Thanks to millions in federal dollars from the American Rescue Plan, South Bend Mayor James Mueller said the city’s 2022 budget will be a “historic” investment in infrastructure, affordable housing, community resources and public safety.
“The resources that we have from federal and state partners is accelerating our ability to transform our community and our neighborhoods,” Mueller said during a Monday afternoon press conference at 466 Works, an infill housing development on South Bend’s southeast side.
The Common Council is set to vote on the budget tonight. But some critics say the process is moving too fast and that the budget doesn’t provide enough investment for the city’s West Side.
South Bend Black Lives Matter and six neighborhood organizations released a statement Monday morning asking the council to delay the vote.
Council member Henry Davis Jr. has also called for more investment on the West Side. He said he’s not sure how he will vote tonight.

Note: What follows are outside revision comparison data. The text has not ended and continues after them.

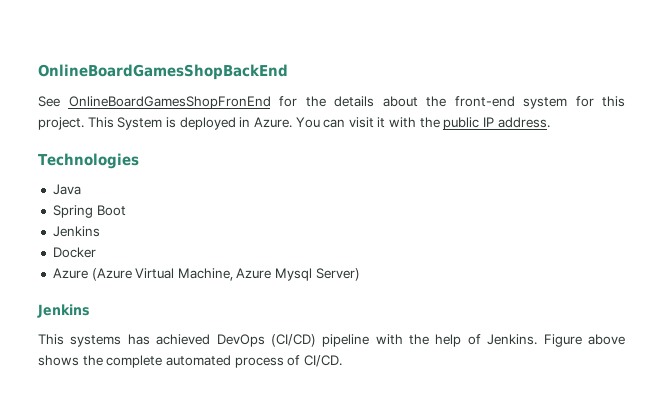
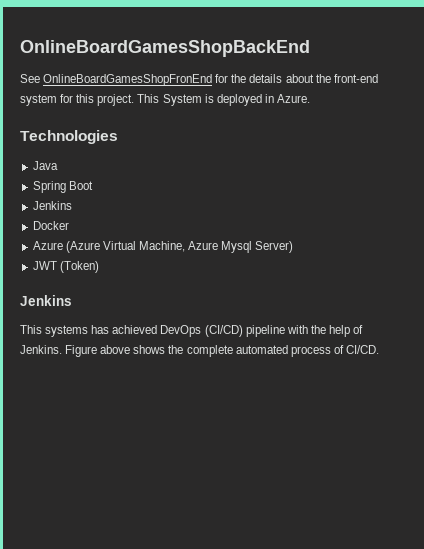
- You can visit it with the public IP address.
+ JWT (Token)

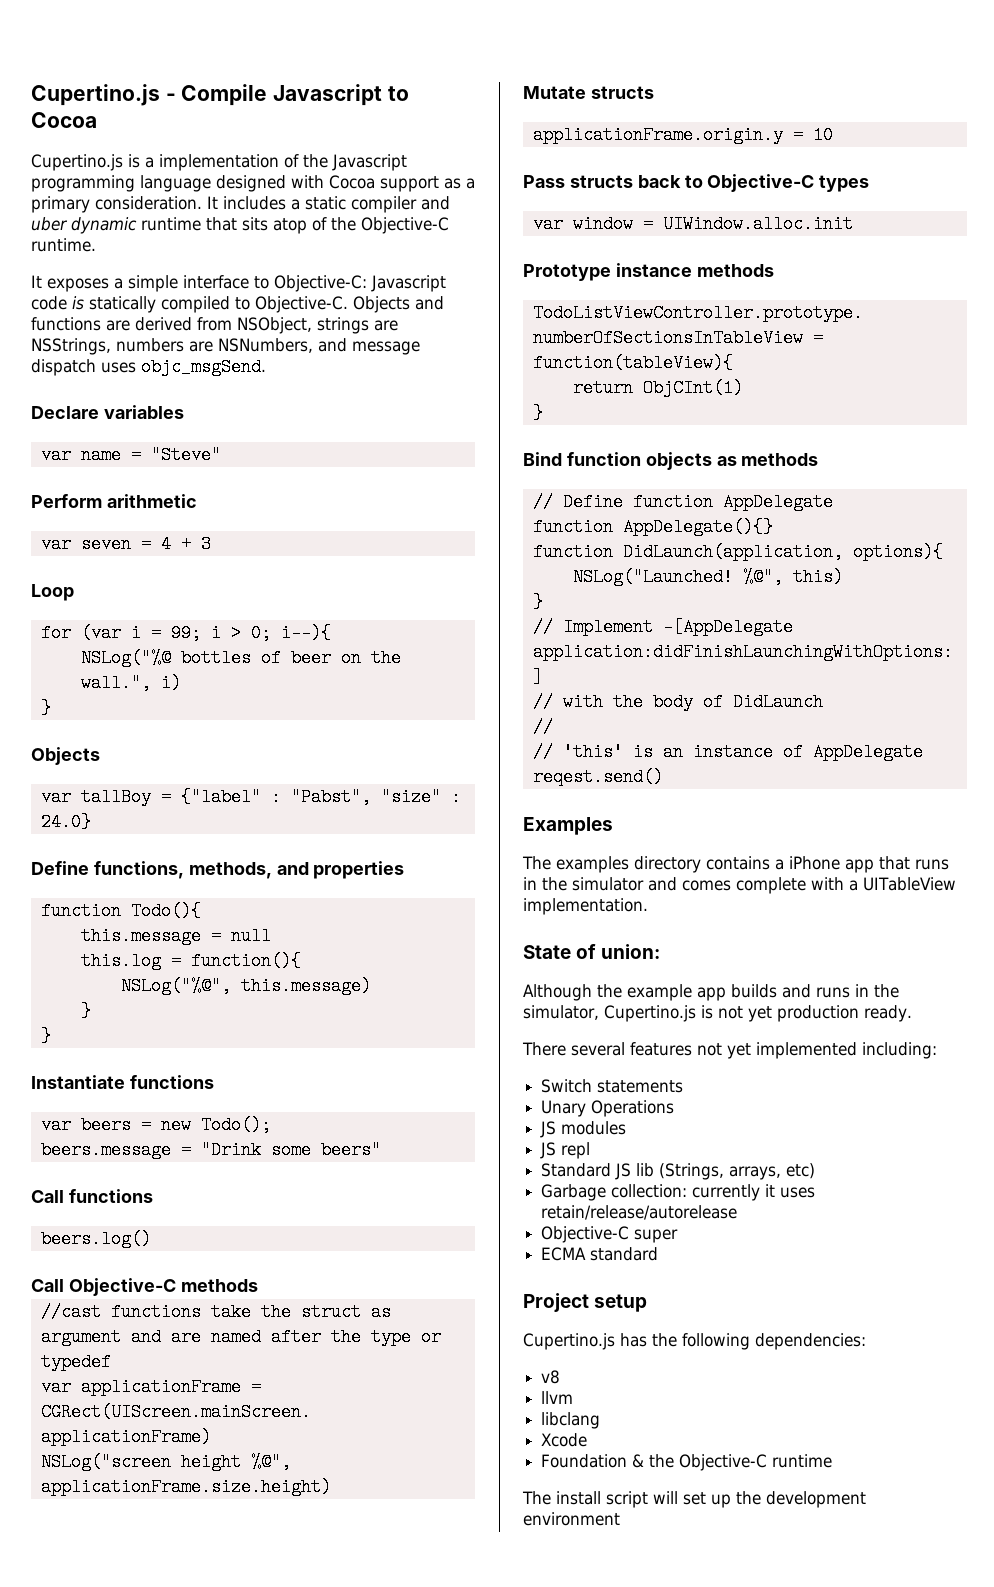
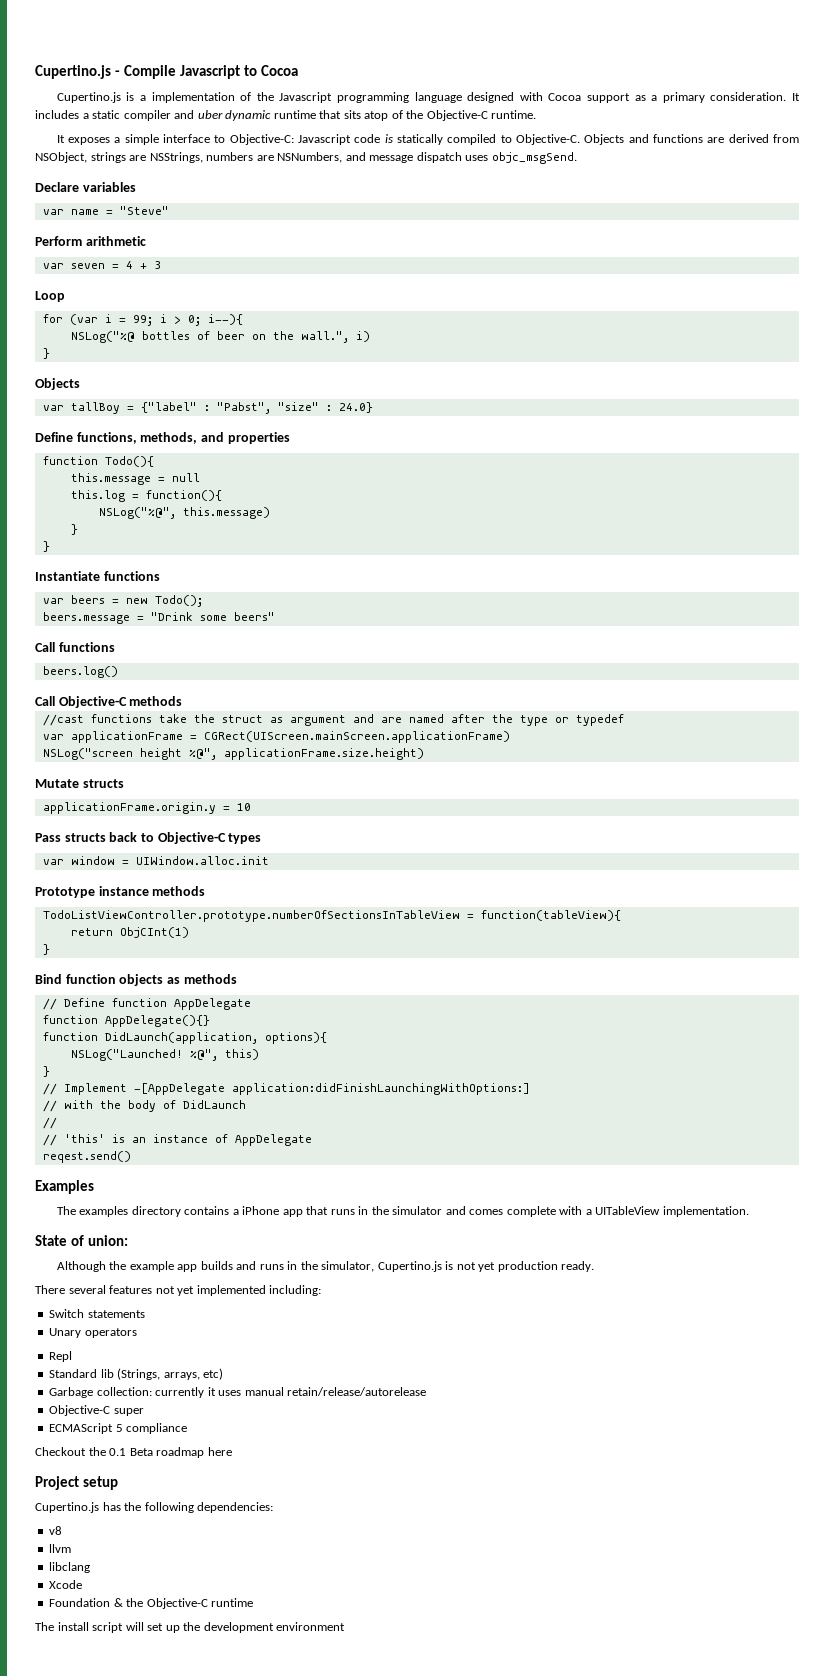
- Unary Operations
- JS modules
- JS repl
+ Unary operators
+ Repl
- Standard JS lib (Strings, arrays, etc)
+ Standard lib (Strings, arrays, etc)
- Garbage collection: currently it uses retain/release/autorelease
+ Garbage collection: currently it uses manual retain/release/autorelease
- ECMA standard
+ ECMAScript 5 compliance
+ Checkout the 0.1 Beta roadmap here

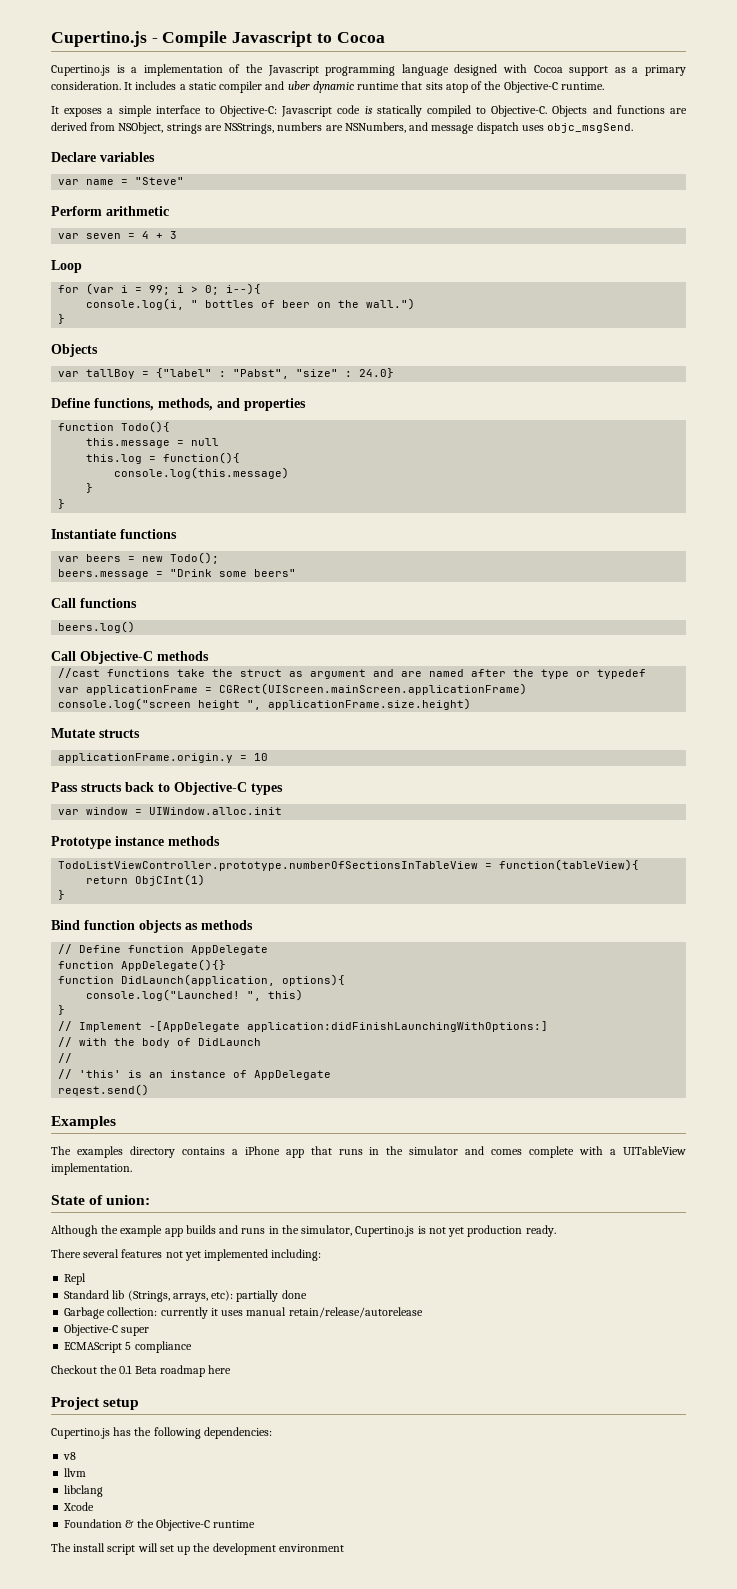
- NSLog("%@ bottles of beer on the wall.", i)
+ console.log(i, " bottles of beer on the wall.")
- NSLog("%@", this.message)
+ console.log(this.message)
- NSLog("screen height %@", applicationFrame.size.height)
+ console.log("screen height ", applicationFrame.size.height)
- NSLog("Launched! %@", this)
+ console.log("Launched! ", this)
- Switch statements
- Unary operators
- Standard lib (Strings, arrays, etc)
+ Standard lib (Strings, arrays, etc): partially done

“We hope that we have a better conversation between now and before the vote actually takes place,” Davis said. “The council members understand the need for better investment, higher investment. It’s one of those things right now where we have to put up or shut up.”
But Mueller said there has been lots of public input — the city received 807 responses to its budget survey and held multiple public meetings.
“This budget is the community’s budget,” Mueller said. “This is the most feedback we’ve ever gotten in a budget process.”
He also said delaying the budget would delay progress.
“The biggest barrier to us moving forward right now isn’t budget expenditures, but how we take this historic investment and make it into a reality,” Mueller said.
As an example, he pointed to 466 Works. The community development corporation has built and sold eight houses and is currently building several more with some of the work being done by students from Riley High School’s Construction Technology program.
“We had funding dedicated for a couple of years, but it takes some time to actually get things in place and get the houses built,” Mueller said. “We need to move on as quickly as possible on how we actually get these dollars into the community and transform our neighborhoods.”
The Common Council is set to vote on the budget this evening. The meeting starts at 7 p.m., and you can attend virtually here or in-person by going to the fourth floor of the County-City building.